Text:ヒロシ&げんちゃん(佐藤幸夫)
構成:森崎昌太
▼第一弾はこちら(竹内洋一×ジョンいまえだ)▼

▼第二弾はこちら(マグナム×キクリン)▼

▼第三弾はこちら(小川祐矢×PEPPERMINT U)▼

●ヒロシ (STEPAK TAKRAW=セパタクロウ / Gt.)


●SOUTHERN ALL STARS and ALL STARS / 稲村ジェーン
自分の音楽の始まりは、どういう経緯で知ったかはもう覚えていませんが、小6の時に親に買ってもらったサザンの「稲村ジェーン」です。「アーミピーターテージコー」とカタカナでラテン語を書き出し、よく家で歌っていました(笑)。普段テレビなどや音楽の授業で流れる楽曲と比べると明らかに異彩を放っており、ラテン調の展開が珍しかったのでしょうかね。その後、サザンオールスターズ自体が好きになり、友人と当時発売された「世に万葉の花が咲くなり」の話題でよく盛り上がったのを覚えています。きっかけとなった、まさに私を構成する9枚の入り口はこの1枚です。
●BOΦWY / LAST GIGS
スピッツやTRF、ミスチルなどで思春期を謳歌していた自分に転機が訪れたのは、年上の従兄弟(現:CABERET、REAL THING / クンビア商店)にギターの魅力を教えてもらった時でした。そこから無我夢中で家にあったフォーク・ギターでタブ譜を弾くことになりました。世代的にBOΦWYのピークは過ぎていましたが、LAST GIGSのダビングを何度も聴いて完コピを目標に明け暮れた、そんな一枚です。そこには弾けるようになる達成感と、シェアできる楽しさがあり、のめり込んだのを覚えています。
●The Red Hot Chili Peppers / One Hot Minute
ミクスチャーと言う開かれた言葉に出会いました。高校生だった自分にとって、それは未知への解放を意味しました。カッコ良けりゃいいんだと。で、リリースのタイミングもこの頃だったか結局、レッチリの『ONE HOT MINUTE』です。いろいろ多く語られる評価が当時の自分にも当てはまり、擦り切れるくらいに聴きましたが、この『ONE HOT MINUTE』が入りだった僕にとって、個人的にはジョン・フルシアンテよりデイブ・ナヴァロ派かもしれません。
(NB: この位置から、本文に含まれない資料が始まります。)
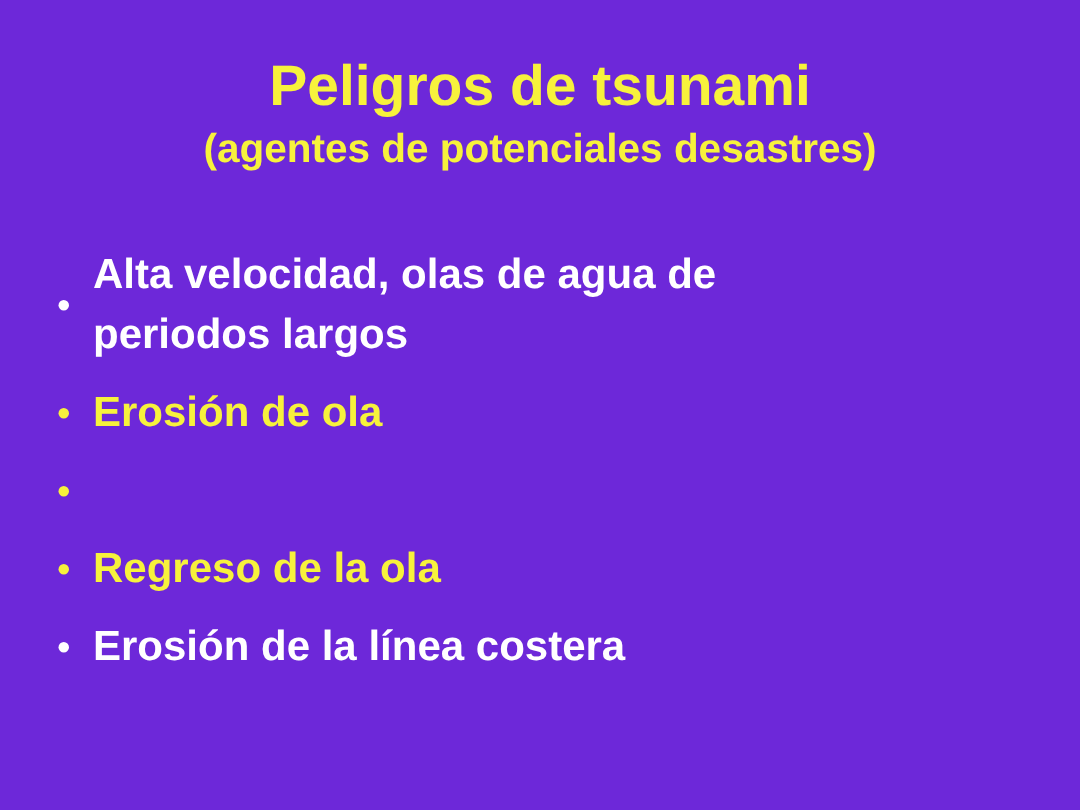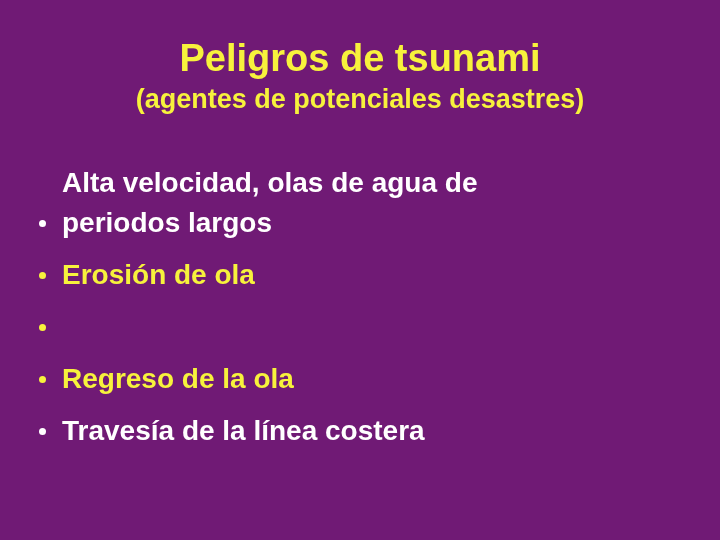"Peligros de tsunami" #slide { background: #701a75 -> #6d28d9 }
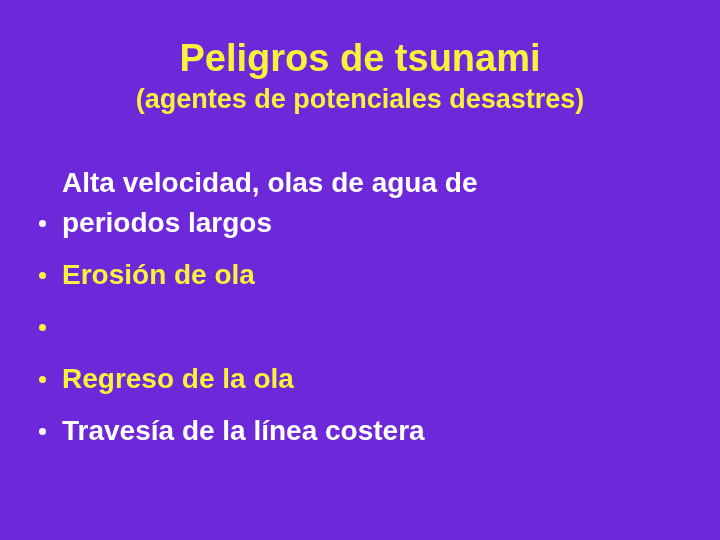"Alta velocidad, olas de agua" .bullet-row { align-items: flex-end -> center }
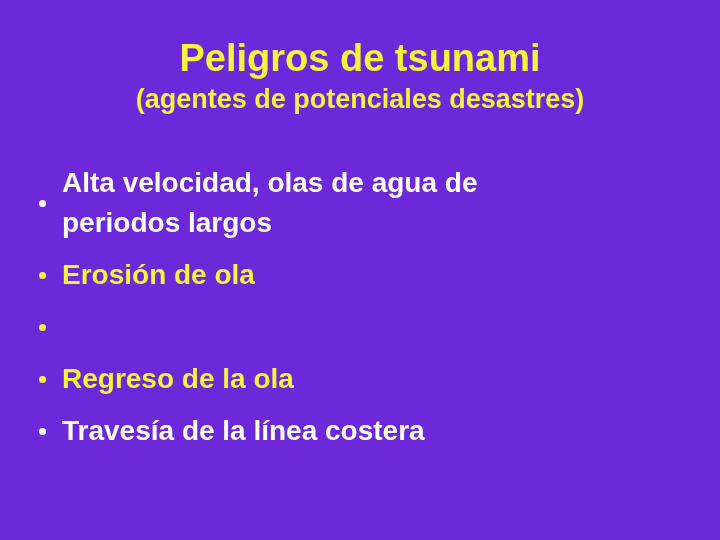"Travesía de la línea costera" span.bullet-text { text: Travesía -> Erosión }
他ももちろん大好きですが。
●Sly and The Family Stone / Fresh
レッチリからスティービー・ワンダーを知り、この頃からブラック・ミュージックを聴くようになりました。何かのオムニバスを聴く中でびっくりした曲がスライの’IN TIME’でした。どうやって作ってんの?的な。それぞれの音と音の隙間に音を入れて流れを繋いでいく感じに深く衝撃を受けた記憶があります。よくよく聴くと他の当時のサウンドはそういったものが多くあり、各曲のグルーヴ感の仕上がり方を聴くのが楽しくなったことを覚えています。音楽の聴き方が変わる感じがしましたね。
●The JB’S / Doing It To Death
調べていませんが、もっぱら計算されたグルーヴ感を感じたのが、このJB’s。JBという中心がいて全て彼から合図で展開が動く。この感じもまたカッコいい。合図を出す者、合図でパシっと切り替わる演奏隊、両方ともに感銘を受けました。音源を聴くだけでは収まらず、当時、まだ大阪で活動していた「オオサカ=モノレール」のライブをよく観に行ったものです(笑)。生前のJBの日本公演も2回ほど行きましたが、年齢やメンバーが違うこともあり、音源のようなキレッキレな感じは未堪能でした。。ただ歴史を見ている感じはすごいパワーでした!。
●Donny Hathaway / Live
‘What’s Going On’から始まる曲順も好きでした。2曲目の’The Ghetto’に感動した人は僕の他にもたくさんいると思いますが、この曲を繰り返し聴いていました。多分、ライブの会場録音が好きなんでしょうね。オーディエンスの空気も相まった臨場感にいつもグッと感動してきました。曲の伴奏で何が始まるかわかれば会場が湧く、少しずつオーディエンスのクラップが大きくなってくる、やがて会場が一つになる、みたいな録音のされ方が非常に好きでした。序章みたいなところから含めるとすごく長いですが、全然聴いていられました。
●Raúl Midón / State Of Mind
『State Of Mind』も非常によく聴いていたアルバムの一枚です。独特な奏法と太く心地の良いメロディ・ライン、全部一人でやってのけるラウル・ミドンのマルチさと、内なる力っぽいものを感じました。ライブにも行きましたが、本当に一人なんです。アルバムからも感じるものでしたが、超越した力?センス?才能?努力?エネルギー?何かわからないですが、全身で浴びさせていただきました。貴重な時間でした。
●FELA Ransome Kuti & Africa 70 / Expensive Shit
自身でCDやレコードをすっかり買わなくなってしまい、何がいつリリースされて、などの情報が入っていない僕にとって、周りの仲間によりいろいろ音楽情報をもらってはや四半世紀。その中で入ってきた情報で’Water No Get Enemy’や’Zombie’がありました。聞けばアフロビートという自分にとっての新ジャンル。しかし、先述したライブ感や、また全く新しい歌い方、指揮統制、エネルギッシュさ、曲構成、編成などにぐんぐんと興味が湧きました。曲名こそしっかり覚えていませんが、様々なフェラ・クティの曲や、他のアフロビートのバンド演奏を聴くきっかけになりました。これが今の活動に大きく影響しています。
●Bobby McFerrin & Chick Corea / Play
最近、といってもここ1年くらいですがボビー・マクファーリンという人を知り、べったり聴いていた時期があります。楽器を使わずボイスのみでお客さんの前に一人でエンターテイメントを展開する力に驚きました。で、また声もいいですし、曲?というか展開が楽しく、今の時代だとデジタルでなんとでもできるかもしれませんが、一人で、アナログでのライブ・パフォーマンスに釘付けになりました。僕はそういう部分を見せられると非常に弱いんだと思います。